Rencontre avec Monique Loudières

L’un des charmes du Prix de Lausanne, ce sont tous ses à-côtés. Qui n’ont d’ailleurs d’à-côtés que le nom, car ils participent de façon essentielle à l’atmosphère particulière qui règne au Théâtre Beaulieu et aux nombreux « plus » offerts aux candidats.

Mercredi 31 janvier avait ainsi lieu, dans le Foyer, une rencontre avec Monique Loudières. Celle qui fut étoile de l’Opéra de Paris est aujourd’hui réclamée dans le monde comme professeur free-lance. Elle collabore régulièrement avec le Prix de Lausanne, dont elle encadre les cours et coachings classiques.

Elle a répondu durant une heure aux questions du journaliste de danse Jean-Pierre Pastori, qui l’interrogeait sur sa riche carrière. L’occasion d’en rappeler les moments clés, à commencer par sa création en 1981 du rôle de Kitri dans le Don Quichotte de Noureev, qui l’avait lui-même choisie, et sa nomination en 1982 tant qu’étoile par Rosella Hightower, alors directrice artistique du ballet de l’Opéra de Paris. Mais aussi les rencontres avec d’autres grands chorégraphes contemporains, tels Jiri Kylian, dont une courte vidéo d’archive montrait des images de répétition en compagnie de Manuel Legris.

S’adressant aux jeunes candidats venus très nombreux l’écouter, Monique Loudières insistait sur la nécessité d’aborder des rôles très différents, « pour évoluer et mûrir ». A l’appui de son propos, elle citait ses interprétations des deux Giselle , celle classique de Coralli et Perrot, et celle très contemporaine de Mats Ek.
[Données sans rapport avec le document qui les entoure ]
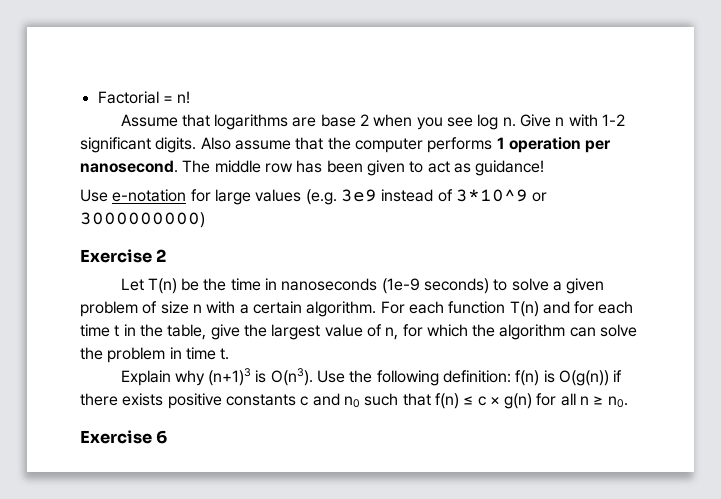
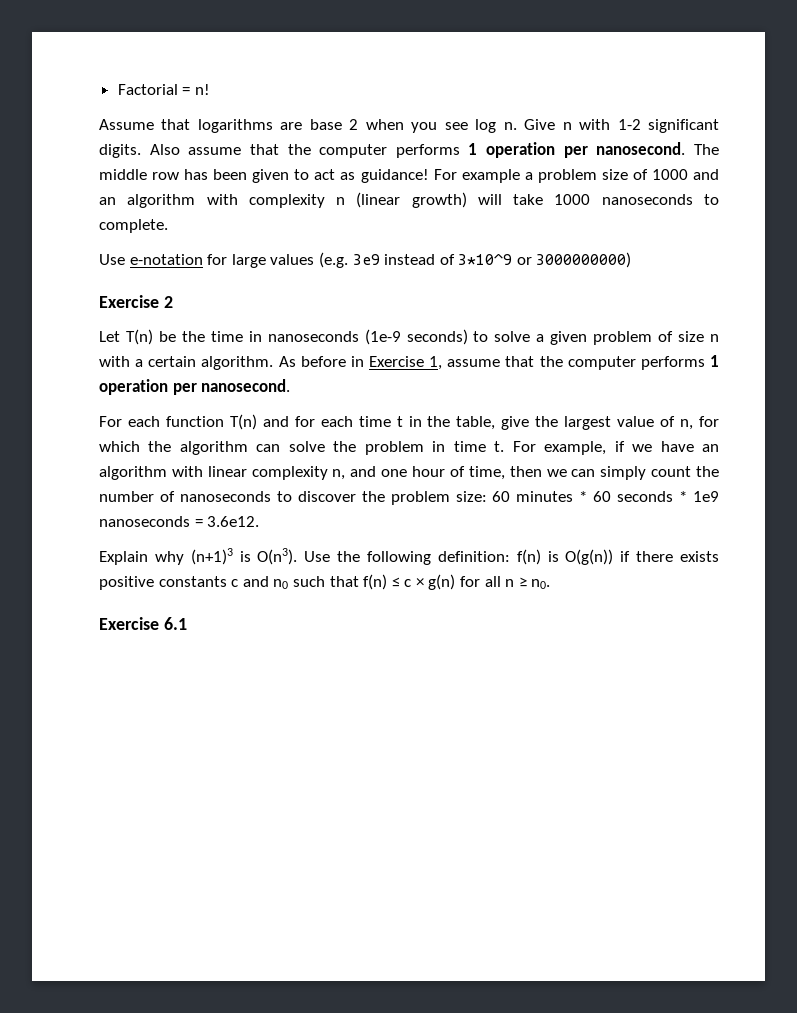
+ For example a problem size of 1000 and an algorithm with complexity n (linear growth) will take 1000 nanoseconds to complete.
- Let T(n) be the time in nanoseconds (1e-9 seconds) to solve a given problem of size n with a certain algorithm. For each function T(n) and for each time t in the table, give the largest value of n, for which the algorithm can solve the problem in time t.
+ Let T(n) be the time in nanoseconds (1e-9 seconds) to solve a given problem of size n with a certain algorithm. As before in Exercise 1, assume that the computer performs 1 operation per nanosecond.
+ For each function T(n) and for each time t in the table, give the largest value of n, for which the algorithm can solve the problem in time t. For example, if we have an algorithm with linear complexity n, and one hour of time, then we can simply count the number of nanoseconds to discover the problem size: 60 minutes * 60 seconds * 1e9 nanoseconds = 3.6e12.
- Exercise 6
+ Exercise 6.1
Galerie photo © Gregory Batardon

 « Mats et son épouse Anna avaient le don de vous mettre à nu », confiait-elle. « Ce Giselle était à la fois très violent physiquement, avec ses grands pliés jusqu’à terre qui vous mettaient les quadriceps en folie, et d’une force émotionnelle incroyable. Le danser m’a énormément enrichie, d’autant que j’ai eu la chance de le faire avec Kader Belarbi qui était un partenaire idéal. Lorsque j’ai ensuite à nouveau interprété la Giselle classique, je l’ai abordée totalement différemment. »

Belle leçon, dispensée avec simplicité et enthousiasme par celle qui déclarait, en conclusion :« Pouvoir continuer à exercer mon métier auprès de jeunes danseurs est une chance incroyable ! ».